INTRODUCTION: Traumatic brain injury (TBI) results in 2.5 million emergency department (ED) visits per year in the US, with mild traumatic brain injury (mTBI) accounting for 90% of cases. There is considerable evidence that many experience chronic symptoms months to years later. This population is rarely represented in interventional studies. Management of adult mTBI in the ED has remained unchanged, without consensus of therapeutic options. The aim of this review was to synthesize existing literature of patient-centered ED treatments for adults who sustain an mTBI, and to identify practices that may offer promise.
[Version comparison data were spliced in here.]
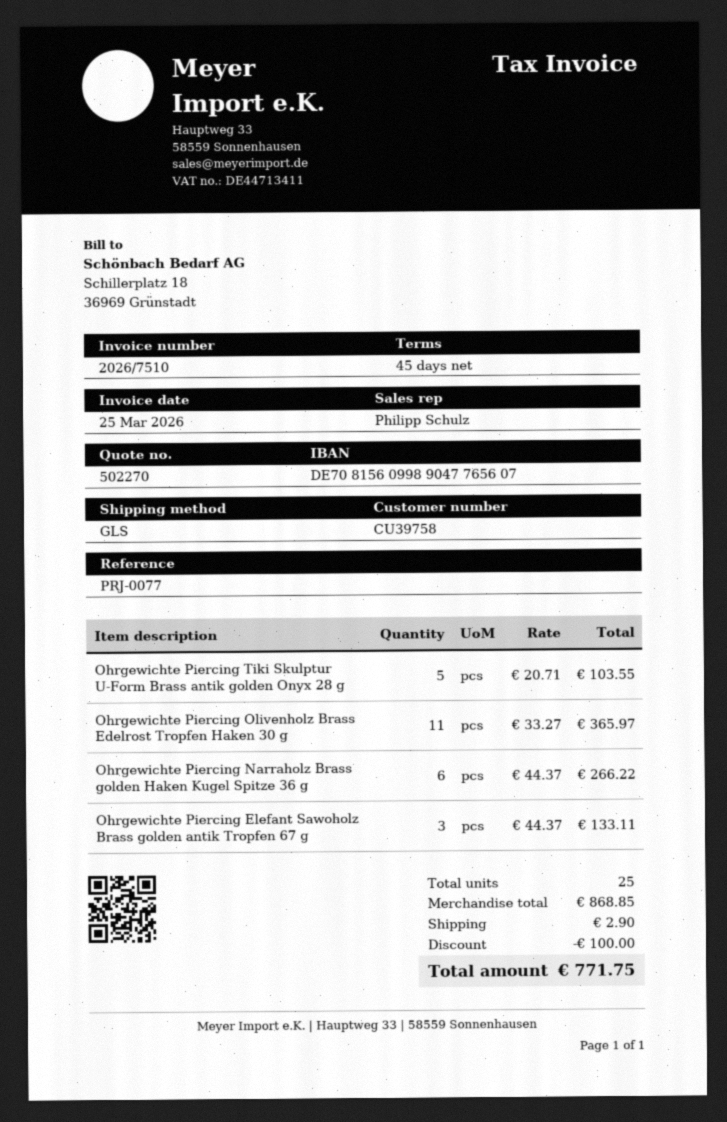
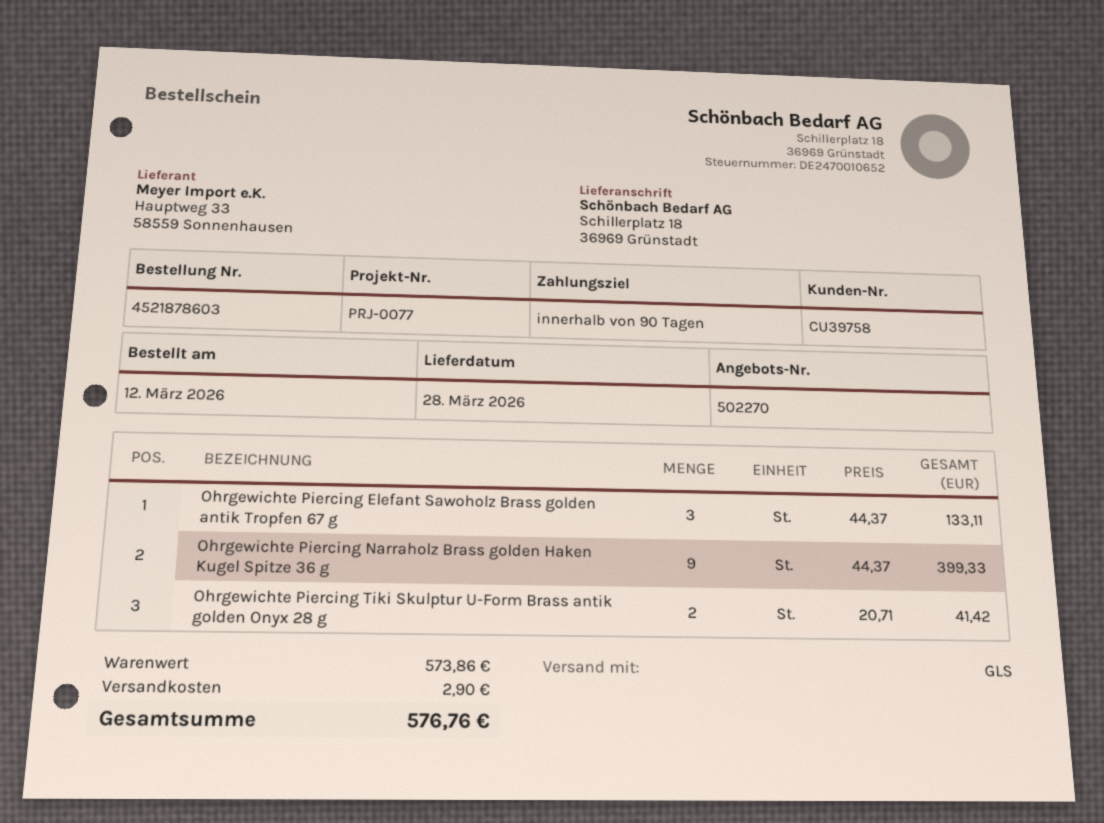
payment terms: 45 days -> 90 days
Ohrgewichte Piercing Tiki Skulptur U-Form Brass antik golden Onyx 28 g: 5 x 20.71 = 103.55 -> 2 x 20.71 = 41.42
Ohrgewichte Piercing Olivenholz Brass Edelrost Tropfen Haken 30 g: 11 x 33.27 = 365.97 -> none
Ohrgewichte Piercing Narraholz Brass golden Haken Kugel Spitze 36 g: 6 x 44.37 = 266.22 -> 9 x 44.37 = 399.33
subtotal: 868.85 -> 573.86
discount: 100.00 -> none
total: 771.75 -> 576.76

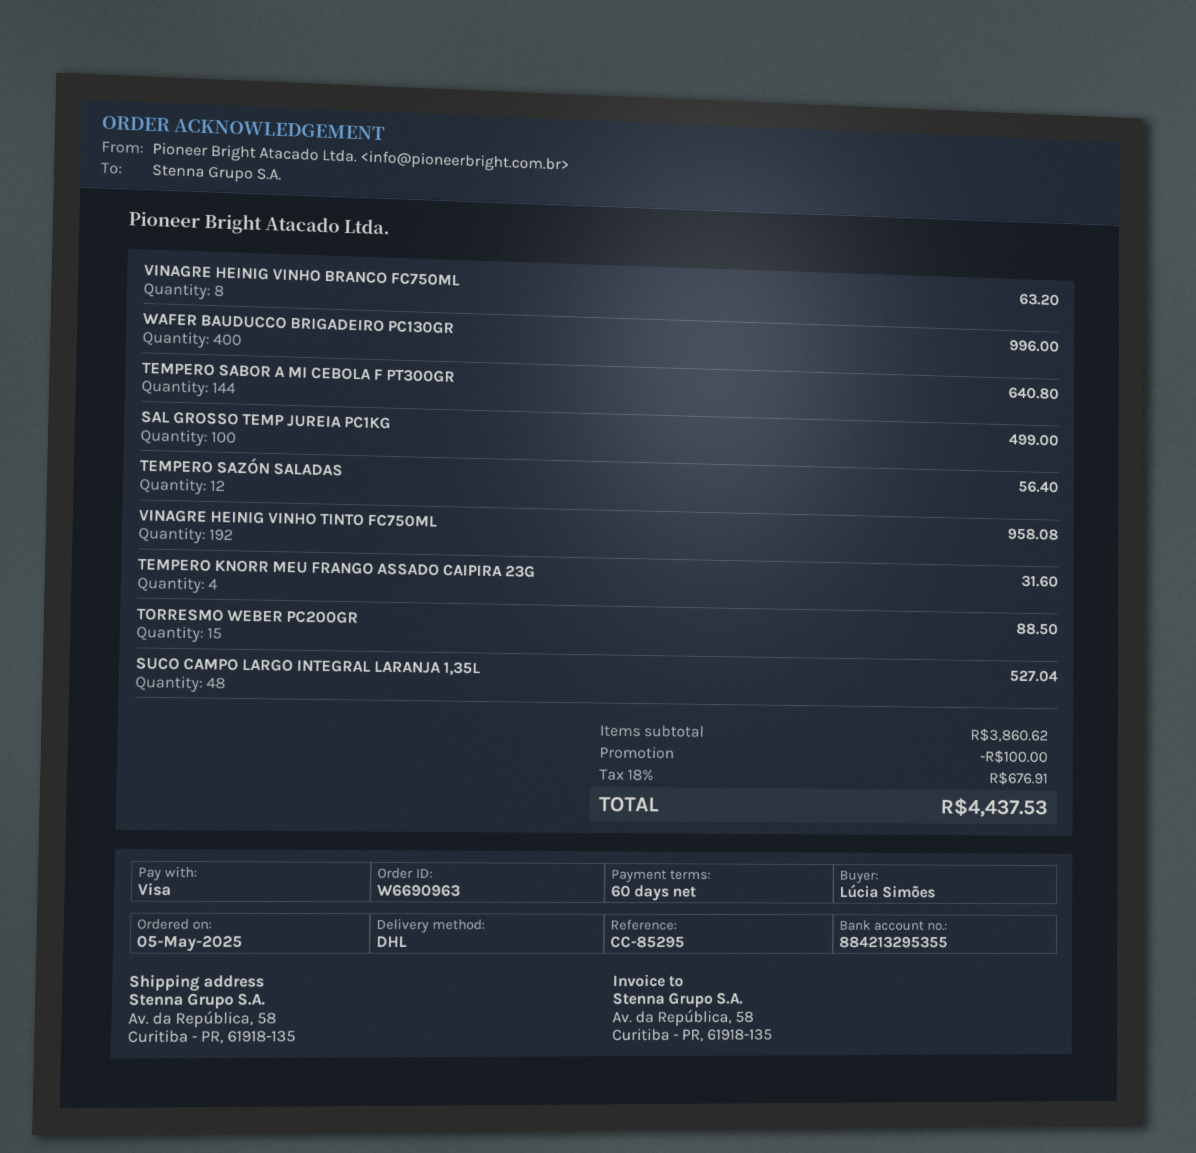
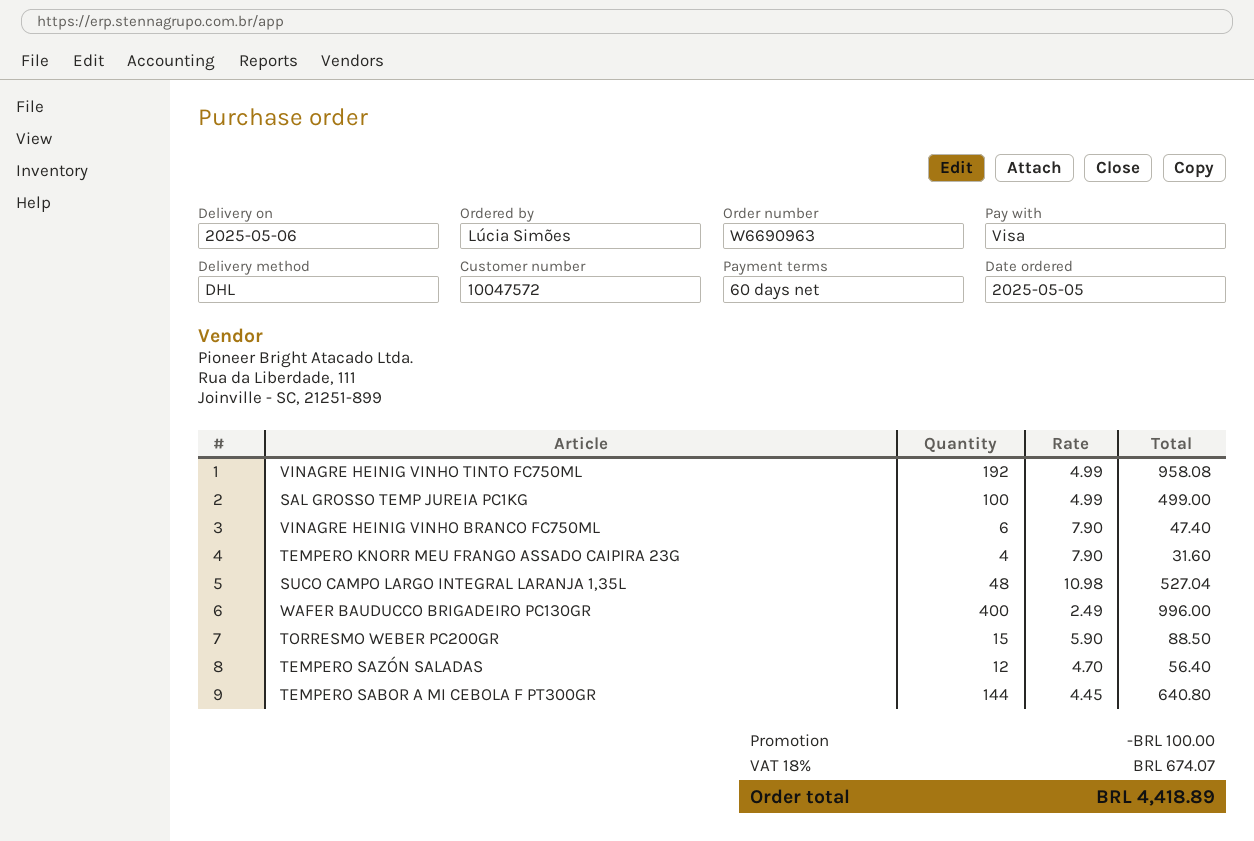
VINAGRE HEINIG VINHO BRANCO FC750ML: 8 for 63.20 -> 6 for 47.40
tax: 18% = 676.91 -> 18% = 674.07
total: 4437.53 -> 4418.89

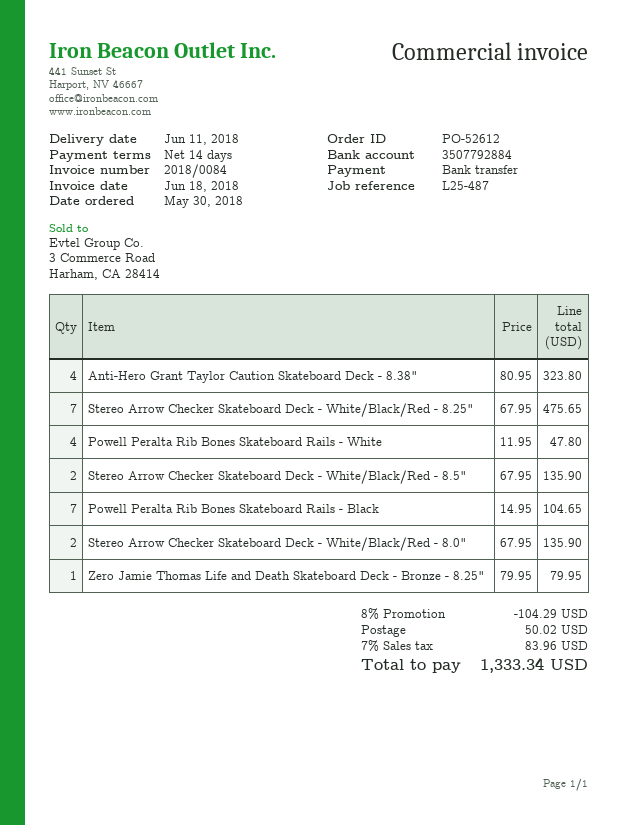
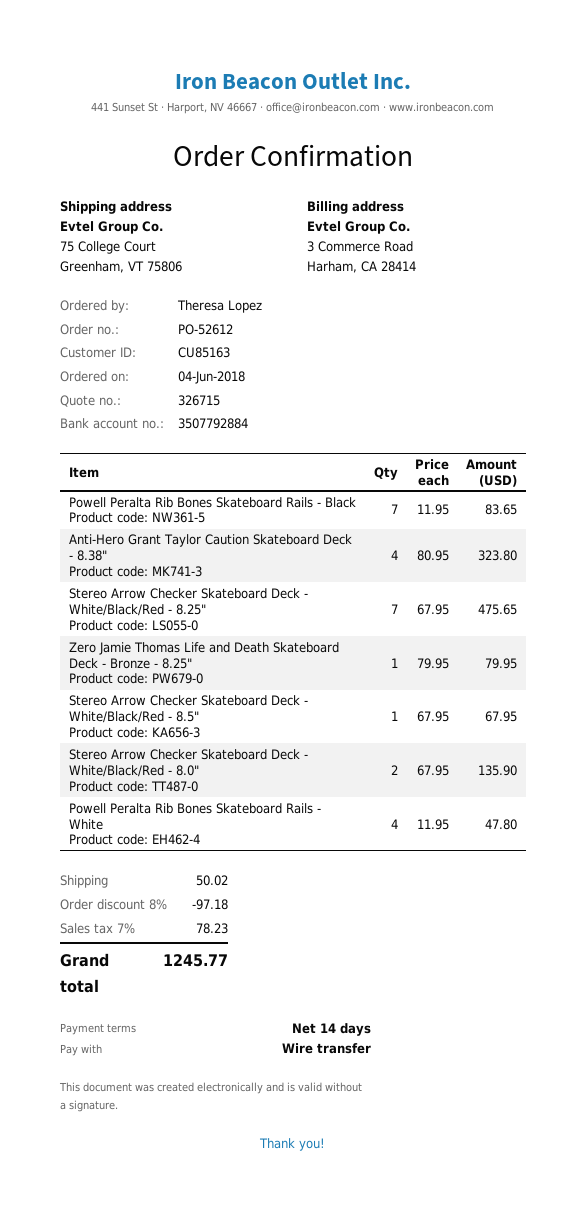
order date: 2018-05-30 -> 2018-06-04
Stereo Arrow Checker Skateboard Deck - White/Black/Red - 8.5": 2 x 67.95 = 135.90 -> 1 x 67.95 = 67.95
Powell Peralta Rib Bones Skateboard Rails - Black: 7 x 14.95 = 104.65 -> 7 x 11.95 = 83.65
discount: 8% = 104.29 -> 8% = 97.18
tax: 7% = 83.96 -> 7% = 78.23
total: 1333.34 -> 1245.77

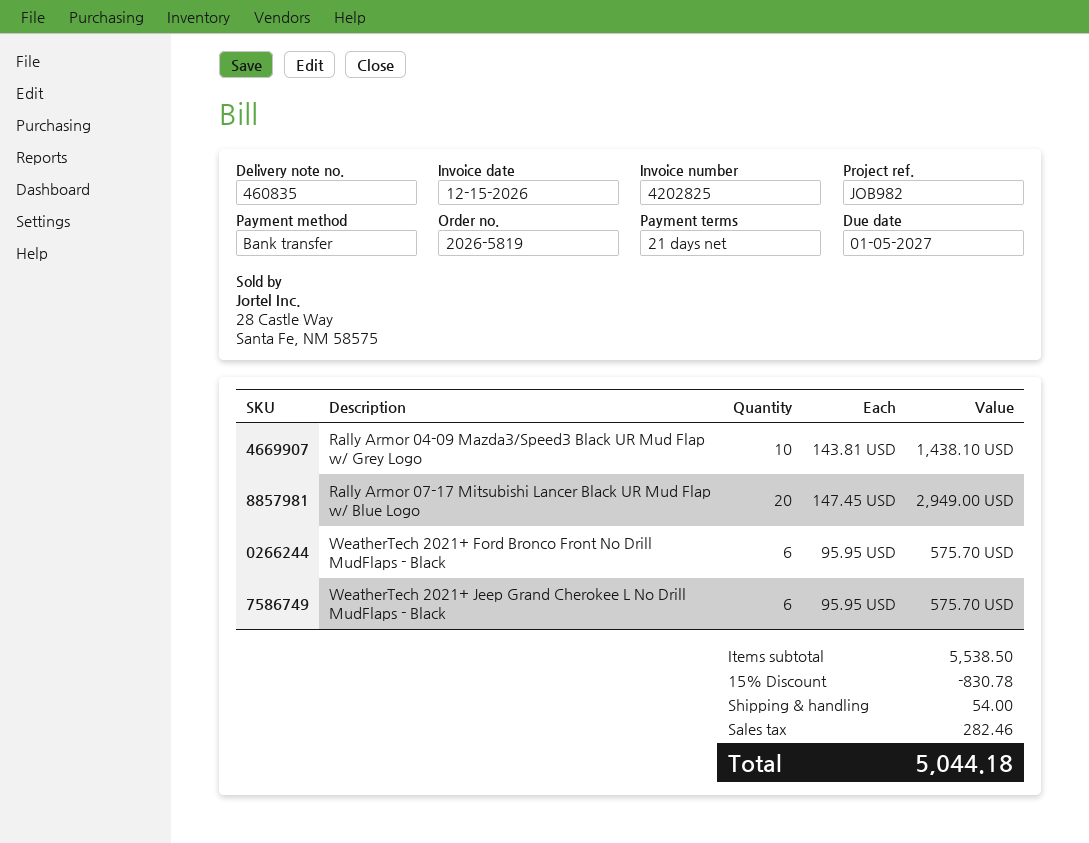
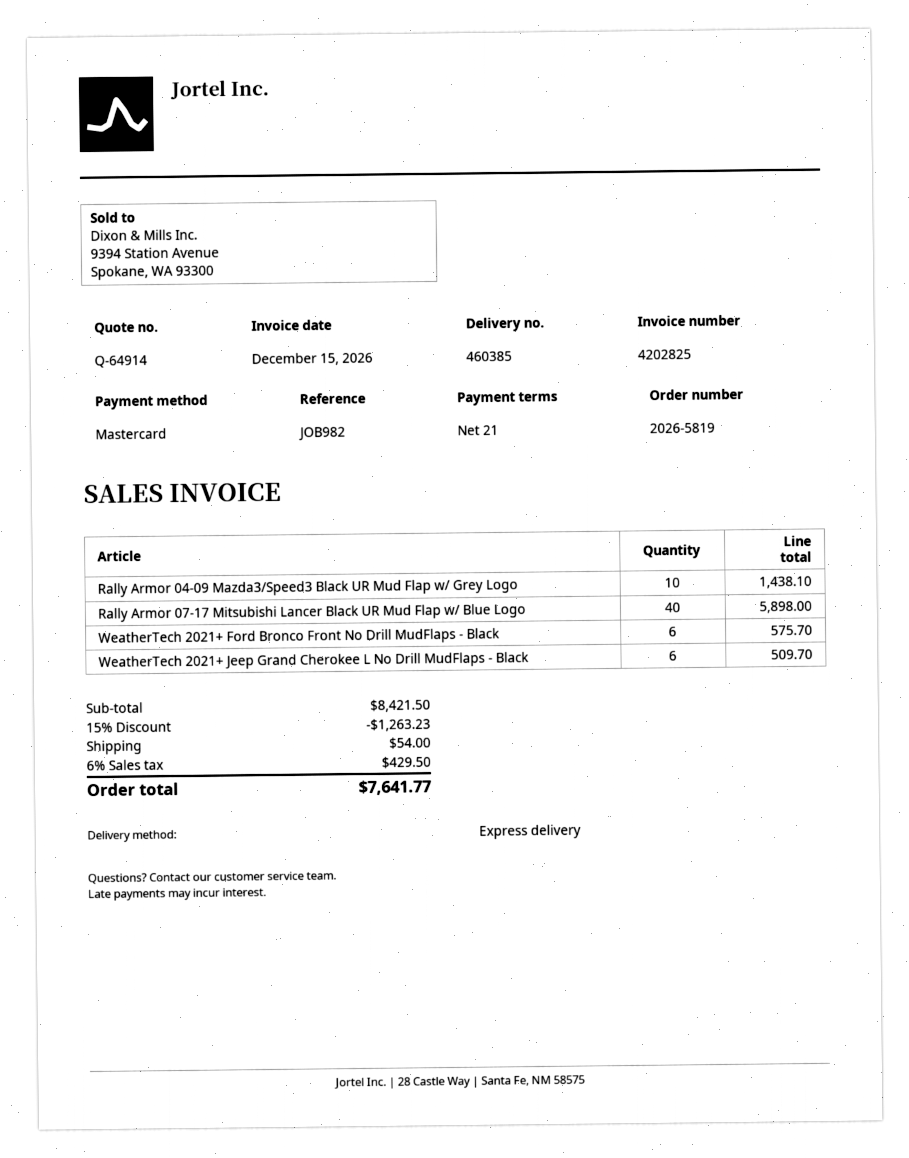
delivery note number: 460835 -> 460385
payment method: bank transfer -> Mastercard
Rally Armor 07-17 Mitsubishi Lancer Black UR Mud Flap w/ Blue Logo: 20 for 2949.00 -> 40 for 5898.00
WeatherTech 2021+ Jeep Grand Cherokee L No Drill MudFlaps - Black: 6 for 575.70 -> 6 for 509.70
subtotal: 5538.50 -> 8421.50
discount: 15% = 830.78 -> 15% = 1263.23
tax: 282.46 -> 429.50
total: 5044.18 -> 7641.77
METHODS: A systematic review was conducted using the PubMed and Cochrane databases, while following PRISMA guidelines. Studies describing pediatric patients, moderate to severe TBI, or interventions outside the ED were excluded. Two reviewers independently performed title and abstract screening. A third blinded reviewer resolved discrepancies. The Mixed Methods Appraisal Tool (MMAT) was employed to assess the methodological quality of the studies.

RESULTS: Our search strategy generated 1002 unique titles. 95 articles were selected for full-text screening. The 26 articles chosen for full analysis were grouped into one of the following intervention categories: (1) predictive models for Post-Concussion Syndrome (PCS), (2) discharge instructions, (3) pharmaceutical treatment, (4) clinical protocols, and (5) functional assessment. Studies that implemented a predictive PCS model successfully identified patients at highest risk for PCS. Trials implementing discharge related interventions found the use of video discharge instructions, encouragement of daily light exercise or bed rest, and text messaging did not significantly reduce mTBI symptoms. The use of electronic clinical practice guidelines (eCPG) and longer leaves of absence from work following injury reduced symptoms. Ondansetron was shown to reduce nausea in mTBI patients. Studies implementing ED Observation Units found significant declines in inpatient admissions and length of hospital stay. The use of tablet-based tasks was found to be superior to many standard cognitive assessments.

CONCLUSION: Validated instruments are available to aid clinicians in identifying patients at risk for PCS or serious cognitive impairment. EDOU management and evidence-based modifications to discharge instructions may improve mTBI outcomes. Additional research is needed to establish the therapeutic value of medications and lifestyle changes for the treatment of mTBI in the ED.